Ahad 01 Jul 2018 12:50 WIB

Inggris Berkomitmen Tetap Jadi Pendonor Pengungsi Rohingya

Inggris sejak September 2017 menyumbang tak kurang Rp 2,44 triliun bagi pengungsi

Rep: Umar Mukhtar/ Red: Ichsan Emrald Alamsyah
Para pengungsi Rohingya di Bangladesh melaksanakan Shalat Idul Fitri di masjid kecil di kamp-kamp kumuh.
Foto: Arabnews
Para pengungsi Rohingya di Bangladesh melaksanakan Shalat Idul Fitri di masjid kecil di kamp-kamp kumuh.

REPUBLIKA.CO.ID, DHAKA -- Dua pejabat tinggi Inggris mengunjungi pengungsi Rohingya di Bangladesh sebelah tenggara, Sabtu (30/6) waktu setempat, untuk menilai bagaimana bantuan negaranya membantu mereka. Dua pejabat tersebut melakukan pembicaraan dengan pejabat Bangladesh di Dhaka.

Menteri Negara untuk Asia-Pasifik, Mark Field, dan Utusan Khusus untuk Kesetaraan Gender, Joanna Roper, melakukan pembicaraan dengan pejabat senior Bangladesh untuk mengetahui bagaimana dukungan terhadap gadis-gadis muda Rohingya, dan masyarakat pada umumnya dalam mengakses pendidikan.

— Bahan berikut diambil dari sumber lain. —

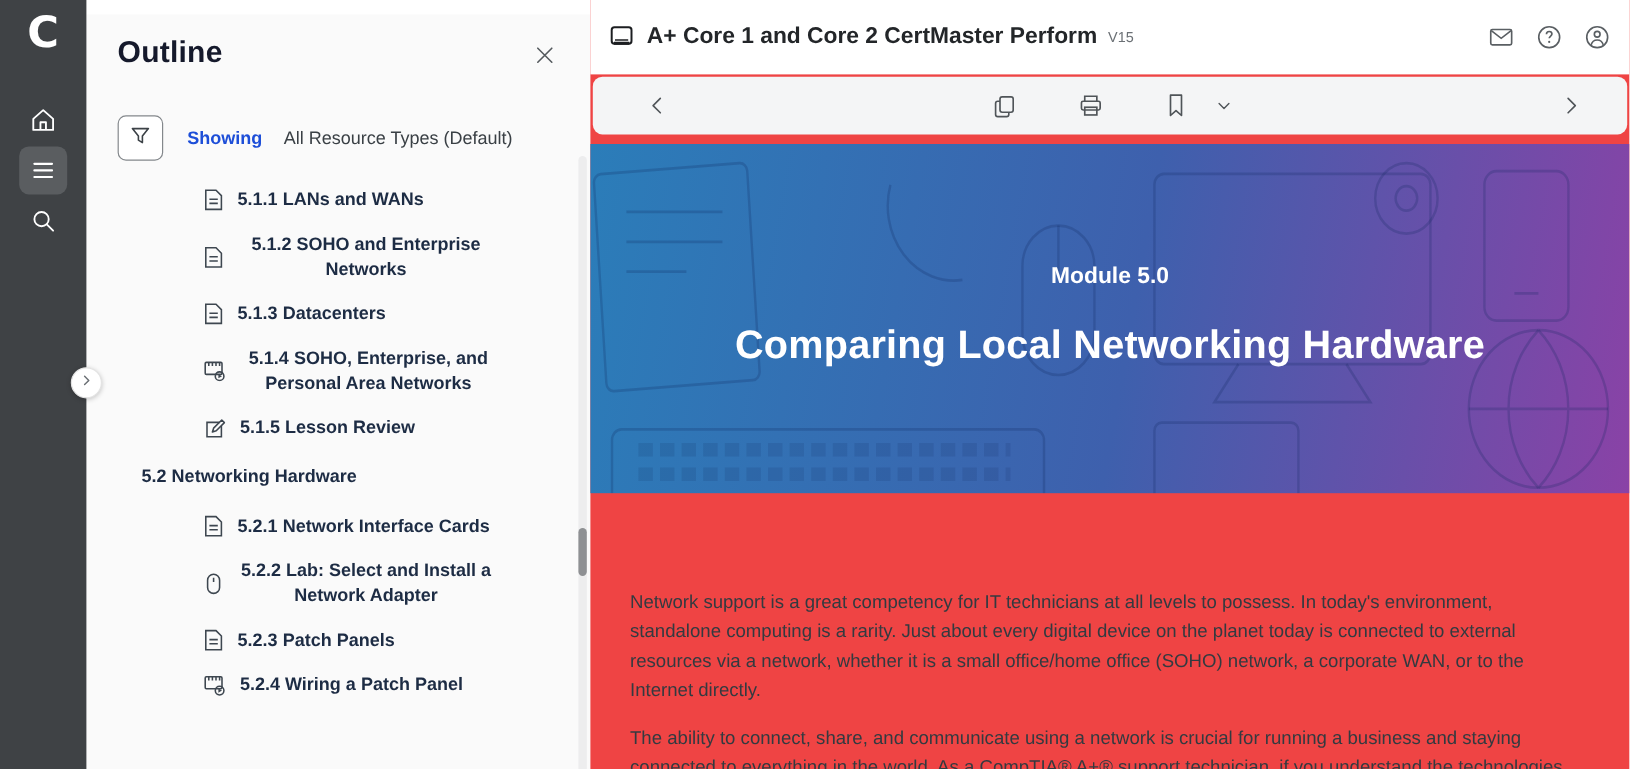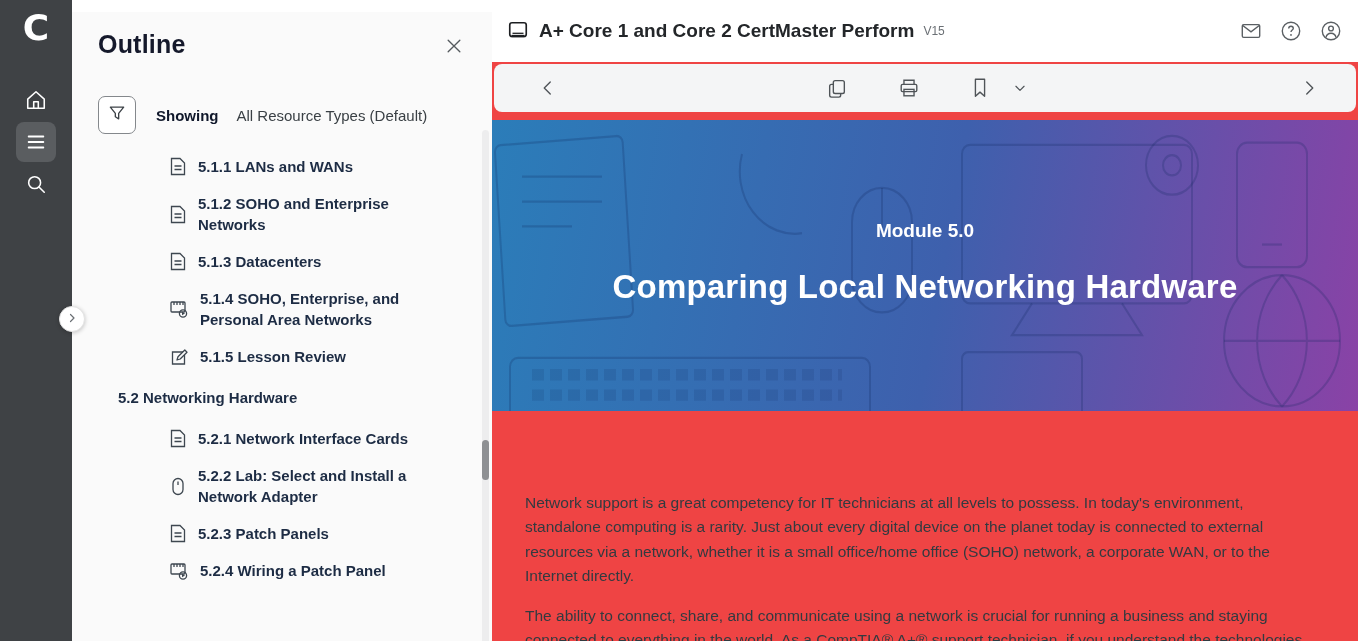--- a/index.html
+++ b/index.html
@@ -28,7 +28,7 @@
   .filter-row { display:flex; align-items:center; margin-top:26px; height:38px; }
   .filter-btn { width:38px; height:38px; background:#fff; border:1px solid #84888c; border-radius:7px;
     display:flex; align-items:center; justify-content:center; color:#3c4247; cursor:pointer; flex:0 0 auto; }
-  .filter-label { margin-left:20px; font-size:15px; font-weight:700; color:#0f172a; }
+  .filter-label { margin-left:20px; font-size:15px; font-weight:700; color:#1d4ed8; }
   .filter-value { margin-left:18px; font-size:15px; color:#3a4045; }
 
   .o-list { margin-top:22px; }

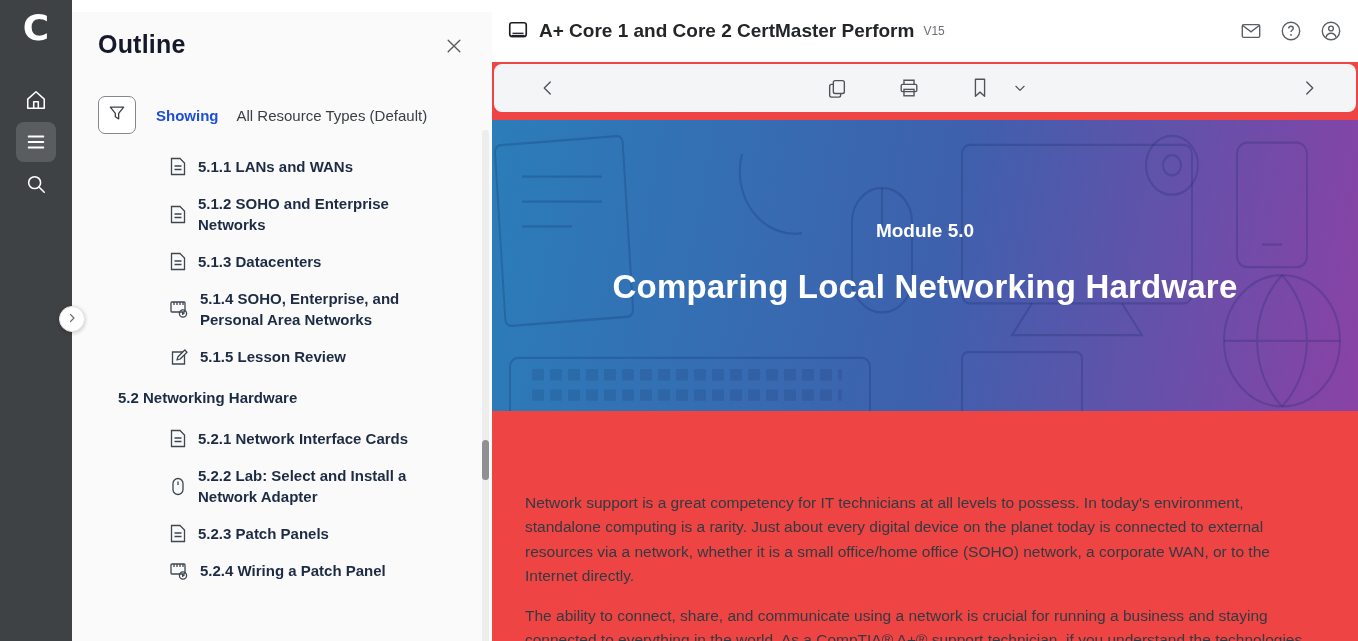--- a/index.html
+++ b/index.html
@@ -31,7 +31,7 @@
   .filter-label { margin-left:20px; font-size:15px; font-weight:700; color:#1d4ed8; }
   .filter-value { margin-left:18px; font-size:15px; color:#3a4045; }
 
-  .o-list { margin-top:22px; }
+  .o-list { margin-top:22px;text-align:center; }
   .o-item { display:flex; align-items:center; gap:12px; margin-bottom:16px; padding-left:72px;
     cursor:pointer; }
   .o-item .ic { flex:0 0 auto; color:#3e4750; display:flex; }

"Inggris tetap menjadi pendonor utama untuk krisis, berkomitmen atas 129 juta poundsterling (atau Rp 2,44 triliun) sejak September tahun lalu untuk mendukung para pengungsi dan kelompok tuan rumah yang rentan," kata Field seperti dikutip Anadolu Agency, Ahad (1/7).

Field pun menyerukan kepada masyarakat internasional untuk bekerja sama dengan Bangladesh dalam meningkatkan dukungan bagi para pengungsi. Baik selama musim hujan dan dalam jangka panjang melalui penyediaan pendidikan dan mata pencaharian.

Sementara itu, Roper mengatakan, pendidikan untuk anak perempuan adalah hal yang patut untuk dilakukan. Perempuan dan anak perempuan, paparnya, memiliki hak untuk dididik, setara, diberdayakan dan aman. 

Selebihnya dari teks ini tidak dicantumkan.